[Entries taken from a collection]
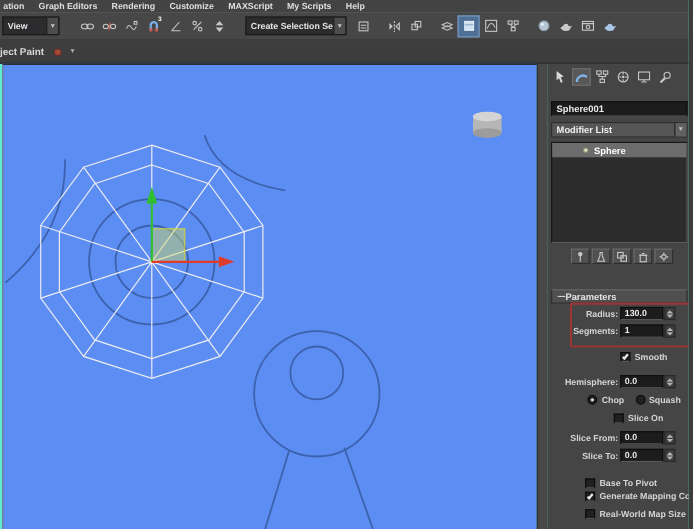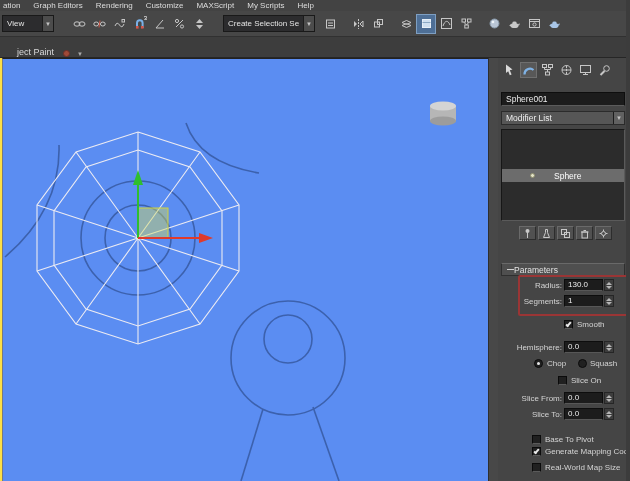--- a/index.html
+++ b/index.html
@@ -5,7 +5,7 @@
   * { box-sizing: border-box; margin: 0; padding: 0; }
   html,body { width:630px; height:481px; }
   body { font-family:"Liberation Sans","DejaVu Sans",sans-serif; background:#3c3c3c; overflow:hidden; }
-  .screen { position:relative; width:626px; height:481px; background:#fde047; overflow:hidden; }
+  .screen { position:relative; width:626px; height:481px; background:#5eead4; overflow:hidden;font-weight:bold; }
 
   
   .menubar { position:absolute; top:0; left:0; width:630px; height:11px; background:#434343;

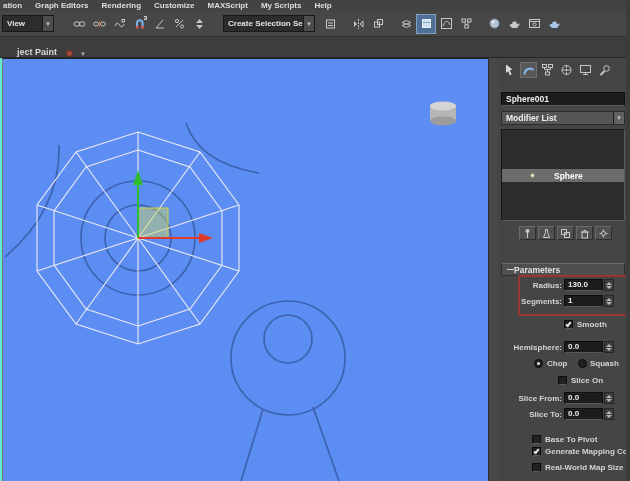--- a/index.html
+++ b/index.html
@@ -30,7 +30,7 @@
 
   
   .ribbonbar { position:absolute; top:37px; left:0; width:630px; height:21px; background:#3d3d3d;
-               border-bottom:1px solid #262626; display:flex; align-items:flex-end; padding-left:17px;
+               border-bottom:1px solid #262626; display:flex; align-items:center; padding-left:0;
                font-size:9px; color:#d8d8d8; }
   .ribbon-dot { width:7px; height:7px; border-radius:50%; background:#a04a38; border:1px solid #6e2e26; margin-left:9px; }
   .ribbon-caret { font-size:6px; color:#ababab; margin-left:7px; }

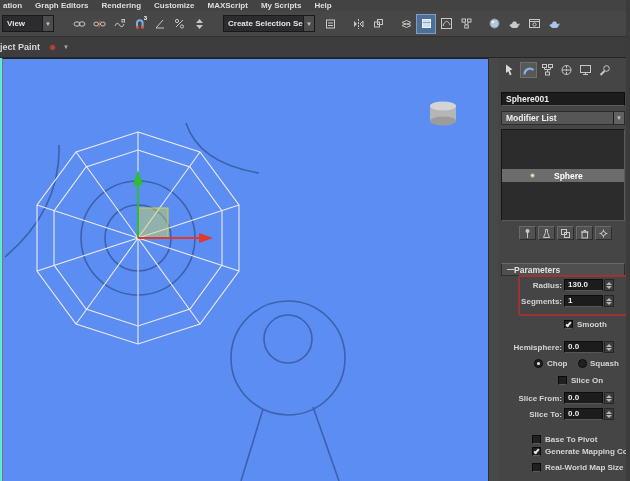--- a/index.html
+++ b/index.html
@@ -57,8 +57,8 @@
   .cp-modlist .dd-caret { height:12px; background:#616161; }
   .cp-stack { position:absolute; top:71px; left:3px; width:124px; height:92px; background:#2c2c2c;
               border:1px solid #171717; border-right-color:#5a5a5a; border-bottom-color:#5a5a5a; }
-  .stack-row { height:13px; display:flex; align-items:center; gap:19px; padding-left:28px;
-               color:#ffffff; font-size:8.5px; background:#6c6c6c;margin-top:39px; }
+  .stack-row { height:13px; display:flex; align-items:center; gap:5px; padding-left:28px;
+               color:#ffffff; font-size:8.5px; background:#6c6c6c; }
   .bulb { width:5px; height:5px; border-radius:50%; background:#e2e2c8; border:1px solid #8f8f6f; flex:none; }
   .cp-stack-btns { position:absolute; top:168px; left:21px; display:flex; gap:2px; }
   .sbtn { width:17px; height:14px; background:#515151; border:1px solid #2d2d2d;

▸ **What you are asked to do**: Omit the pictures and set down the records exactly.

▸ **Task result**:
--- a/index.html
+++ b/index.html
@@ -5,7 +5,7 @@
   * { box-sizing: border-box; margin: 0; padding: 0; }
   html,body { width:630px; height:481px; }
   body { font-family:"Liberation Sans","DejaVu Sans",sans-serif; background:#3c3c3c; overflow:hidden; }
-  .screen { position:relative; width:626px; height:481px; background:#fde047; overflow:hidden; }
+  .screen { position:relative; width:626px; height:481px; background:#5eead4; overflow:hidden;font-weight:bold; }
 
   
   .menubar { position:absolute; top:0; left:0; width:630px; height:11px; background:#434343;

--- a/index.html
+++ b/index.html
@@ -30,7 +30,7 @@
 
   
   .ribbonbar { position:absolute; top:37px; left:0; width:630px; height:21px; background:#3d3d3d;
-               border-bottom:1px solid #262626; display:flex; align-items:flex-end; padding-left:17px;
+               border-bottom:1px solid #262626; display:flex; align-items:center; padding-left:0;
                font-size:9px; color:#d8d8d8; }
   .ribbon-dot { width:7px; height:7px; border-radius:50%; background:#a04a38; border:1px solid #6e2e26; margin-left:9px; }
   .ribbon-caret { font-size:6px; color:#ababab; margin-left:7px; }

--- a/index.html
+++ b/index.html
@@ -57,8 +57,8 @@
   .cp-modlist .dd-caret { height:12px; background:#616161; }
   .cp-stack { position:absolute; top:71px; left:3px; width:124px; height:92px; background:#2c2c2c;
               border:1px solid #171717; border-right-color:#5a5a5a; border-bottom-color:#5a5a5a; }
-  .stack-row { height:13px; display:flex; align-items:center; gap:19px; padding-left:28px;
-               color:#ffffff; font-size:8.5px; background:#6c6c6c;margin-top:39px; }
+  .stack-row { height:13px; display:flex; align-items:center; gap:5px; padding-left:28px;
+               color:#ffffff; font-size:8.5px; background:#6c6c6c; }
   .bulb { width:5px; height:5px; border-radius:50%; background:#e2e2c8; border:1px solid #8f8f6f; flex:none; }
   .cp-stack-btns { position:absolute; top:168px; left:21px; display:flex; gap:2px; }
   .sbtn { width:17px; height:14px; background:#515151; border:1px solid #2d2d2d;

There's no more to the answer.